User-interface design is not just about what information is presented, when it’s shown, and how it looks – it’s also about choosing the appropriate method of delivery for the information within the context of where a device will be used, who will be using it, and the way(s) they are expected to interact with it. For example, when presented with a challenge to design the interface for a device used in an operating room, an understanding of what information needs to be efficiently and effectively disseminated (and to whom), what data has to be entered, the size of the device, whether it will be pole-mounted, if gloved hands will be touching it, and whether it might come in contact with various fluids or chemicals, are all important considerations.
A device required to disseminate vital information to the surgeon and nurses, for example, must be easily readable from across the room, and an LCD might not be bright enough to read at the specified distance. Since a VFD (vacuum florescent display) can be difficult to read at angles if the contrast is not bright, it’s essential to understand where those accessing the information will be standing throughout the procedure. And, since the people in the room will be wearing gloves, button size, orientation, spacing, etc. (and whether a touch screen is even appropriate for the tasks at hand) all must be considered.
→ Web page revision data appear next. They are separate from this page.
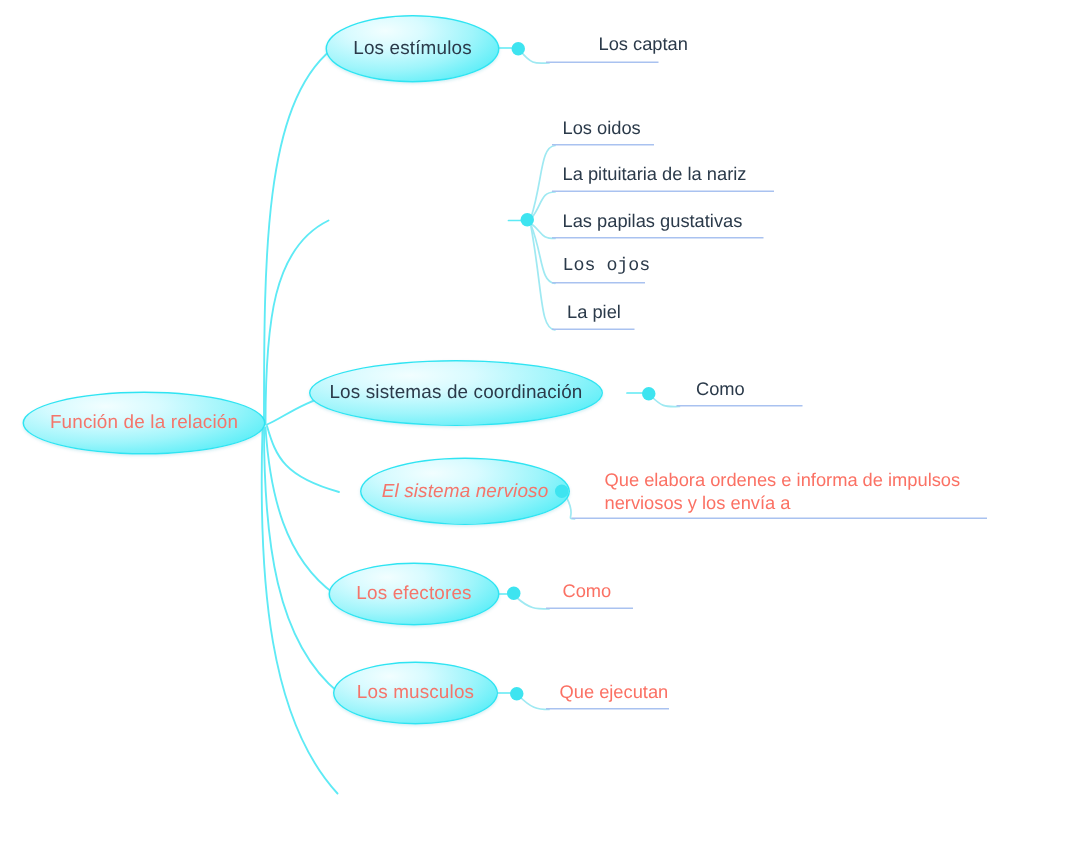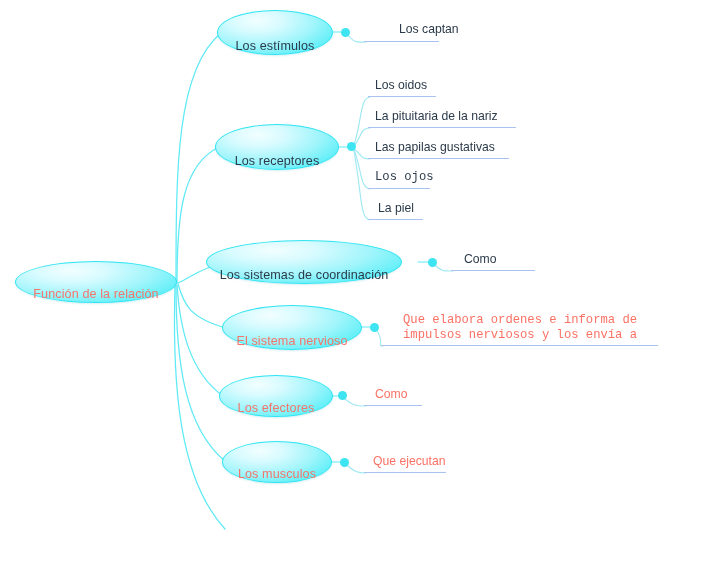--- a/index.html
+++ b/index.html
@@ -7,41 +7,41 @@
     width:723px;height:574px;
     background:#ffffff;
     font-family:"Liberation Sans", sans-serif;
     overflow:hidden;
     position:relative;
   }
   #stage{position:absolute;left:0;top:0;width:723px;height:574px;}
   svg.layer{position:absolute;left:0;top:0;width:723px;height:574px;overflow:visible;}
   .node{
     position:absolute;
-    display:flex;align-items:flex-end;justify-content:center;
+    display:flex;align-items:center;justify-content:center;
     border-radius:50%;
     box-sizing:border-box;
     text-align:center;
     line-height:1.1;
     white-space:nowrap;
     background:radial-gradient(ellipse at 34% 22%, #f2feff 0%, #d8fbff 24%, #9ff5fb 55%, #62eff8 80%, #4be9f4 100%);
     border:1.6px solid #2fe4f2;
     box-shadow:0 1px 2px rgba(120,200,215,0.30);
   }
   .node-label{font-size:12.6px;letter-spacing:.1px;}
   .txt-dark{color:#2b3a4a;}
   .txt-red{color:#f4756b;}
   .leaf{
     position:absolute;
     font-size:12.2px;
     line-height:1.22;
     white-space:nowrap;
     padding-bottom:1px;
   }
-  .leaf.wrap{white-space:normal;font-family:Liberation Mono, monospace;}
+  .leaf.wrap{white-space:normal;}
   .leaf-dark{color:#2b3a4a;}
   .leaf-red{color:#fb7164;}
   .uline{
     position:absolute;
     height:1.4px;
     background:#a9c2f0;
   }
   .dot{
     position:absolute;
     width:9px;height:9px;
@@ -94,23 +94,20 @@
     <span class="node-label txt-red">Función de la relación</span>
   </div>
 
   <div class="node" style="left:217px;top:10px;width:116px;height:45px;">
     <span class="node-label txt-dark">Los estímulos</span>
   </div>
   <div class="dot" style="left:341px;top:28px;"></div>
   <div class="leaf leaf-dark" style="left:371px;top:22px;margin-left:28px;">Los captan</div>
   <div class="uline" style="left:364px;top:41px;width:75px;"></div>
 
-  <div class="node" style="left:215px;top:124px;width:124px;height:46px;">
-    <span class="node-label txt-dark">Los receptores</span>
-  </div>
   <div class="dot" style="left:347px;top:142px;"></div>
 
   <div class="leaf leaf-dark" style="left:375px;top:78px;">Los oidos</div>
   <div class="uline" style="left:368px;top:96px;width:68px;"></div>
 
   <div class="leaf leaf-dark" style="left:375px;top:109px;">La pituitaria de la nariz</div>
   <div class="uline" style="left:368px;top:127px;width:148px;"></div>
 
   <div class="leaf leaf-dark" style="left:375px;top:140px;text-align:center;">Las papilas gustativas</div>
   <div class="uline" style="left:368px;top:158px;width:141px;"></div>
@@ -121,21 +118,21 @@
   <div class="leaf leaf-dark" style="left:378px;top:201px;">La piel</div>
   <div class="uline" style="left:368px;top:219px;width:55px;"></div>
 
   <div class="node" style="left:206px;top:240px;width:196px;height:44px;">
     <span class="node-label txt-dark">Los sistemas de coordinación</span>
   </div>
   <div class="dot" style="left:428px;top:258px;"></div>
   <div class="leaf leaf-dark" style="left:464px;top:252px;">Como</div>
   <div class="uline" style="left:451px;top:270px;width:84px;"></div>
 
-  <div class="node" style="left:222px;top:305px;width:140px;height:45px;">
+  <div class="node" style="left:240px;top:305px;width:140px;height:45px;font-style:italic;">
     <span class="node-label txt-red">El sistema nervioso</span>
   </div>
   <div class="dot" style="left:370px;top:323px;"></div>
   <div class="leaf leaf-red wrap" style="left:403px;top:313px;width:250px;">Que elabora ordenes e informa de impulsos nerviosos y los envía a</div>
   <div class="uline" style="left:381px;top:345px;width:277px;"></div>
 
   <div class="node" style="left:219px;top:375px;width:114px;height:42px;">
     <span class="node-label txt-red">Los efectores</span>
   </div>
   <div class="dot" style="left:338px;top:391px;"></div>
Alternately, a device to be used and carried all day by a child would have entirely different requirements, including durability, ergonomic, and aesthetic concerns that are not relevant to the design of a device which never leaves a doctor’s office. Since just about everybody interacts with technology in their lives (be it a smartphone, computer, or gaming system) some of the functionality, aesthetics and methods of information delivery seen in those products can be successfully applied to such a device to make it more intuitive and familiar feeling. A device designed for a child might, for example, feature a simple “thumbs up” or “thumbs down” graphic instead of potentially confusing (and intimidating) numeric results to effectively communicate information to a younger user.
The importance of interface design will only continue to grow and become more central to device development as the emerging tele-health industry takes off; the benefits offered by wireless connectivity between and among medical devices will naturally drive increased functionality and interaction to the software side of product development. Designing to support electronic medical records and constant, real-time monitoring of myriad health and wellness metrics (to be shared among multiple people and institutions) will also present opportunities for device manufacturers.
With more tools at their fingertips, user-interface designers will have a unique opportunity to turn the world of medical devices on its head- and make interaction with both technology and caretakers a more personal experience that can ultimately aid in healing.